Am Anfang waren die Figuren noch zu grob gezeichnet, ich war eher der sympathisch-unbedarfte Reaktive und mein Leben wurde dann zerstört von dem Mephisto/Wutbürger/AfDler. So konnte man das lesen. Das war das, was ich nicht wollte. Das wollte auch Kehlmann nicht, aber das war das Fundament und so musste man mit feiner Balance diese beiden Figuren zeichnen. Es war mir wichtig, keinen der beiden zu verraten, aber sich auch nicht auf eine Seite zu schlagen. Wenn ich diesen Film erzähle, mit einer Figur, die Daniel heißt und Schauspieler ist, soll der nicht das arme Opfer sein vom bösen Ost-Nachbarn. Einige haben sich daran gestört, wie eitel und gockelig ich da am Anfang bin. Das war aber meine Entscheidung, ich wollte bewusst ganz klar den Ton setzen, das ist ein unangenehmer Typ, das ist keine Version von mir, das ist eine Figur, auch wenn sie viel mit mir zu tun hat. Und bei Peters Figur war mir wichtig, dass es da eine menschliche Motivation gibt, diese Lebenstragödie – sich verraten und abgehängt zu fühlen. Das musste ich auch spüren und glauben. Denn da hatte ich mich am Anfang zu lange gefragt, warum gibt der sich so viel Mühe, warum ist der so wahnsinnig gemein. Brunos Beruf der Arbeit in einem Bankenhelpcenter hat Daniel Kehlmann hineingebracht, er kannte jemanden, der diese Arbeit gemacht hat. Früher zumindest war es so, dass sich jemand von denen den Spaß machen konnte, die Kontoauszüge eines Prominenten anzuschauen.
2015 sind Sie Partner des Produzenten Malte Grunert in der Produktionsfirma Amusement Park geworden. Was genau beinhaltet diese Partnerschaft, über welche anderen Projekte können Sie schon etwas sagen?
Diese Partnerschaft umfasst nicht nur diesen Film, sondern mehrere Projekte, an denen bin ich in verschiedenen Funktionen beteiligt bin – wir haben viele ambitionierte Pläne. Was auf jeden Fall spruchreif ist, ist »Im Westen nichts Neues«, da spiele ich eine Nebenrolle, bin aber auch Koproduzent, das habe ich von Anfang an verfolgt, Regie führt Edward Berger, das ist das nächste, was gerade abgedreht wurde, ohne größere Komplikationen.
Und dann wird es auch hoffentlich ein neues Projekt Brühl-Kehlmann geben.
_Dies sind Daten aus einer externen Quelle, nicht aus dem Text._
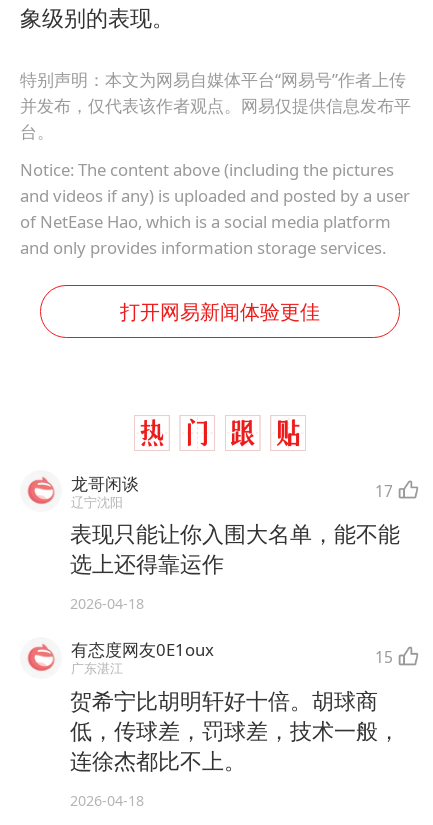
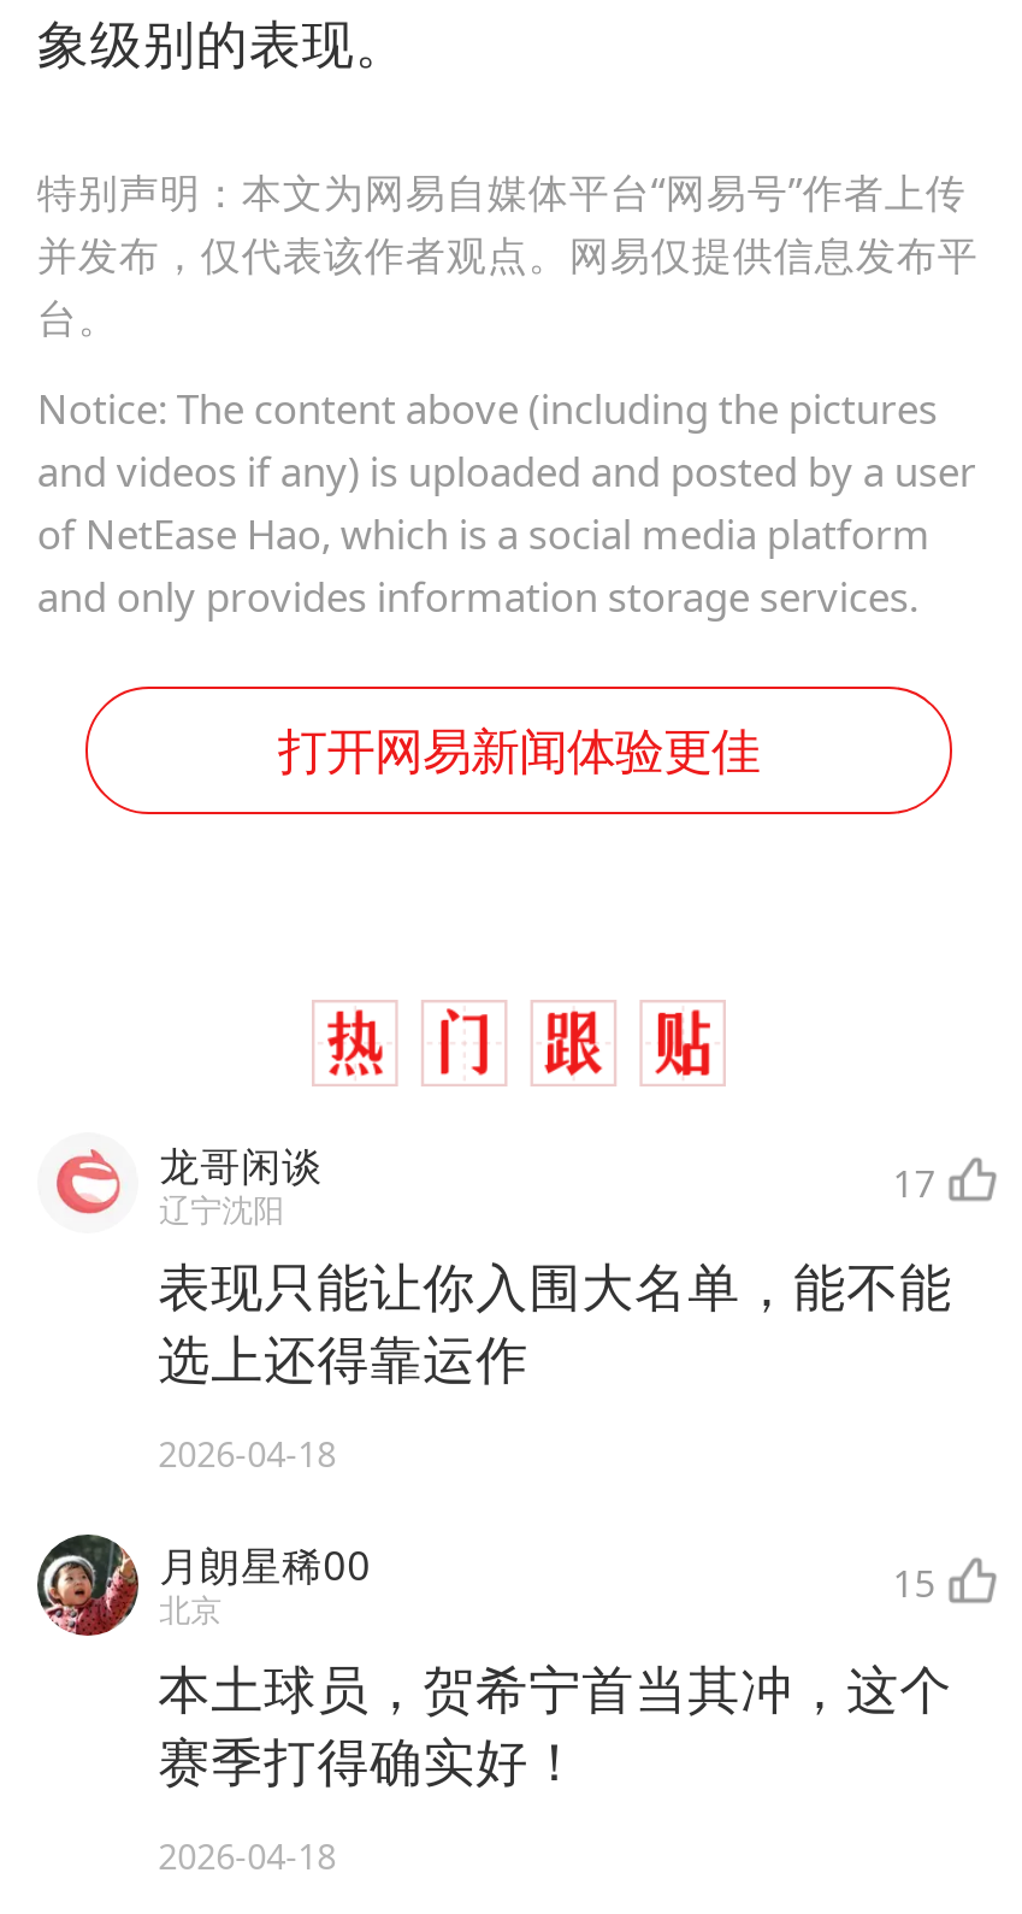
[20,637,214,679] [image] | 有态度网友0E1oux | 广东湛江 -> [35,1532,371,1638] [image] | 月朗星稀00 | 北京
[70,686,400,775] 贺希宁比胡明轩好十倍。胡球商 | 低，传球差，罚球差，技术一般， | 连徐杰都比不上。 -> [158,1652,952,1794] 本土球员，贺希宁首当其冲，这个 | 赛季打得确实好！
Es gibt zudem ein weiteres Projekt, an dem Daniel Kehlmann gerade schreibt, wo ich eine Rolle spielen, aber nicht Regie führen werde. Ich bin mehr oder weniger an allem beteiligt, wir sind endlich an dem Punkt, dass wir all die Sachen umsetzen können, die wir uns immer vorgestellt haben. Das hängt auch mit guten Partnerschaften zusammen, vor allem mit dem Verleih und Koproduzenten Warner Bros., die mir diese Möglichkeit gegeben haben.
Inwiefern hatte die Pandemie Auswirkungen auf die Arbeit an »Nebenan«?
Das war turbulent, denn in der Probenwoche ging die Pandemie los und dann sah es ein paar Tage lang so aus, als würde mir das ganze Projekt weg brechen – bei einem Projekt, in das ich zwei Jahre meines Lebens investiert hatte, in denen ich immer wieder mit Daniel Kehlmann zusammen gesessen hatte, in der dieses tolle Buch entstanden ist, in denen ich mit großer Vorfreude daran gehen wollte, in denen Peter Kurth mit großer Freude zugesagt hatte. Damals wussten wir noch viel weniger, die Unsicherheiten waren entsprechend groß. Zum Glück habe ich mir einen pandemiefreundlichen Film ausgedacht – das hat sich dann als ganz praktisch erwiesen, dass wir nur vier Schauspieler waren, in einem geschützten Raum, einer im Studio gebauten Kneipe. Dann ist es den Produktionspartnern, also Malte Grunert, Warner und den Förderern, zu verdanken, dass sie mir die Stange gehalten haben. Am 16.6., meinem Geburtstag, war im letzten Jahr der letzte Drehtag, morgen ist am 16.6. Premiere – als abergläubischer Mensch nehme ich das jetzt mal als gutes Omen. Als Anfang Juni letzten Jahres die Zahlen wieder so weit unten waren, konnten wir die notwendigen Außenszenen ohne Masken drehen, das war die Phase, wo man dachte, die Pandemie sei überwunden und der Spuk vorbei, was sich dann ja leider als Irrglaube erwiesen hat. Jetzt hatten wir eine wunderschöne Premiere auf der Sommerberlinale und ich freue mich, dass der Film am 15. Juli in die Kinos kommt.